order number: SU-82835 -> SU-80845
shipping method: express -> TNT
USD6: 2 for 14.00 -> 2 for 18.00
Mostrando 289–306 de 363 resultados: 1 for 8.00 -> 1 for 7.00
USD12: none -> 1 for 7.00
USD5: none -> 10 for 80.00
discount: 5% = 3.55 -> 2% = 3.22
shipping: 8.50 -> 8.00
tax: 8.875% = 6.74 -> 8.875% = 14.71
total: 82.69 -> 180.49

◇ ◇ ◇ ◇

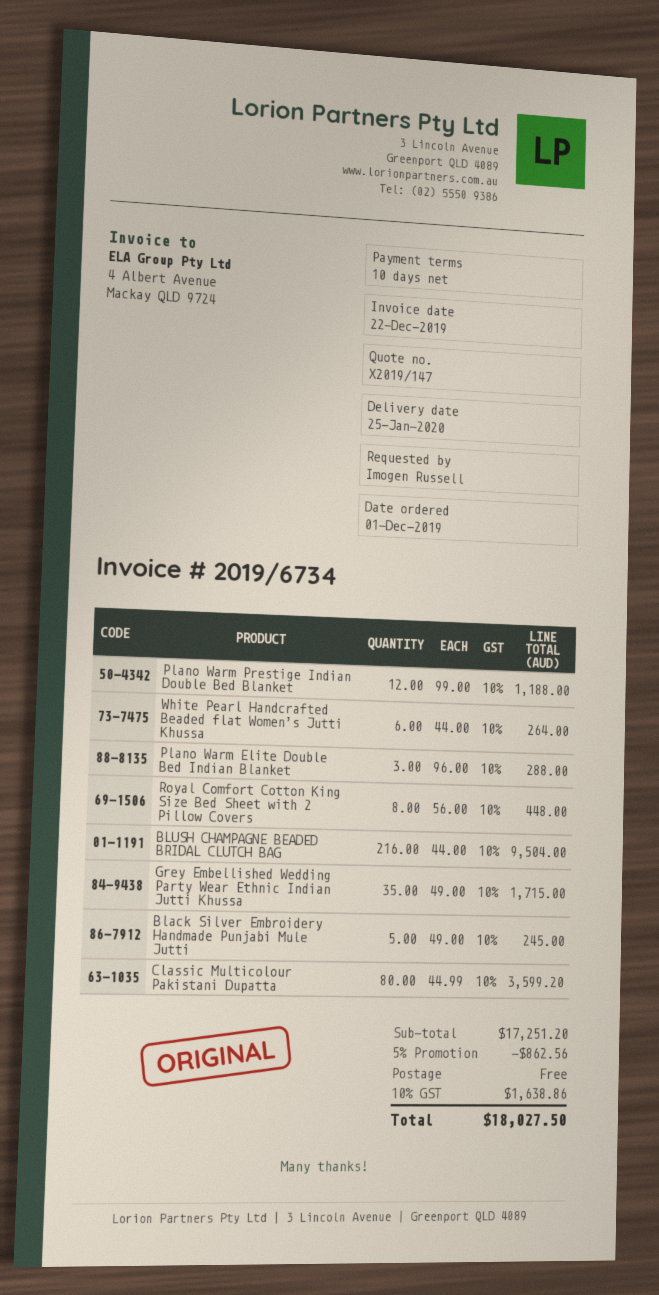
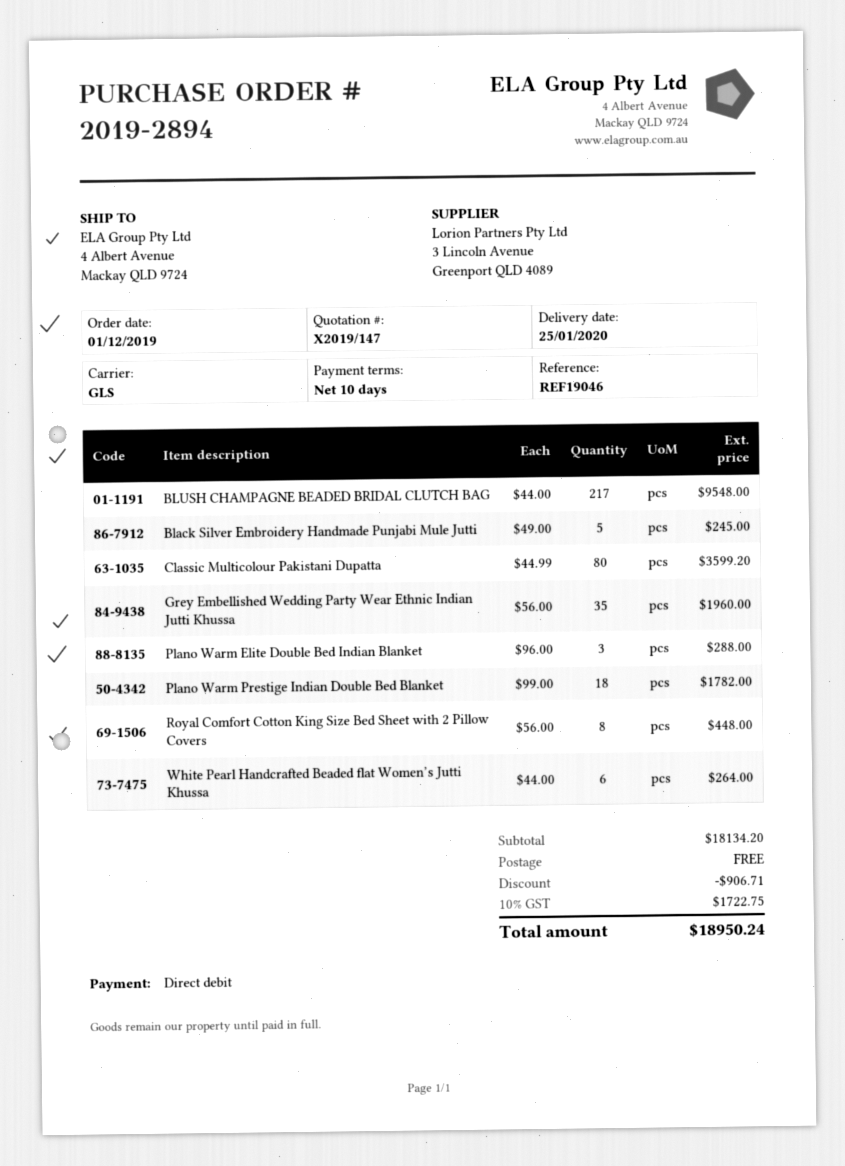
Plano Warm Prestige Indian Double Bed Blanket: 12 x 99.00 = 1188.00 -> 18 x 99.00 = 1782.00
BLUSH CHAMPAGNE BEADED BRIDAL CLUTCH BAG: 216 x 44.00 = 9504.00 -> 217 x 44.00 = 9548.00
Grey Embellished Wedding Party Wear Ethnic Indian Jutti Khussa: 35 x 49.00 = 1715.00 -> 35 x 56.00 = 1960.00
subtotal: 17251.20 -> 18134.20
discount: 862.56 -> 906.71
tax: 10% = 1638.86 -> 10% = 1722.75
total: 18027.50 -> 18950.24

◇ ◇ ◇ ◇

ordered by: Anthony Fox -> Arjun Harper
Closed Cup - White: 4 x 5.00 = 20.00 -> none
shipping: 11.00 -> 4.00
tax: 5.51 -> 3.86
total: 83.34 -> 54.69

◇ ◇ ◇ ◇

:: WORK TO BE COMPLETED ::
Everything above from the line with "discount: 862.56 -> 906.71" to the line with "total: 18027.50 -> 18950.24", both included, must be repeated exactly, and nothing outside that range.

:: ANSWER TO THE EXERCISE ::
discount: 862.56 -> 906.71
tax: 10% = 1638.86 -> 10% = 1722.75
total: 18027.50 -> 18950.24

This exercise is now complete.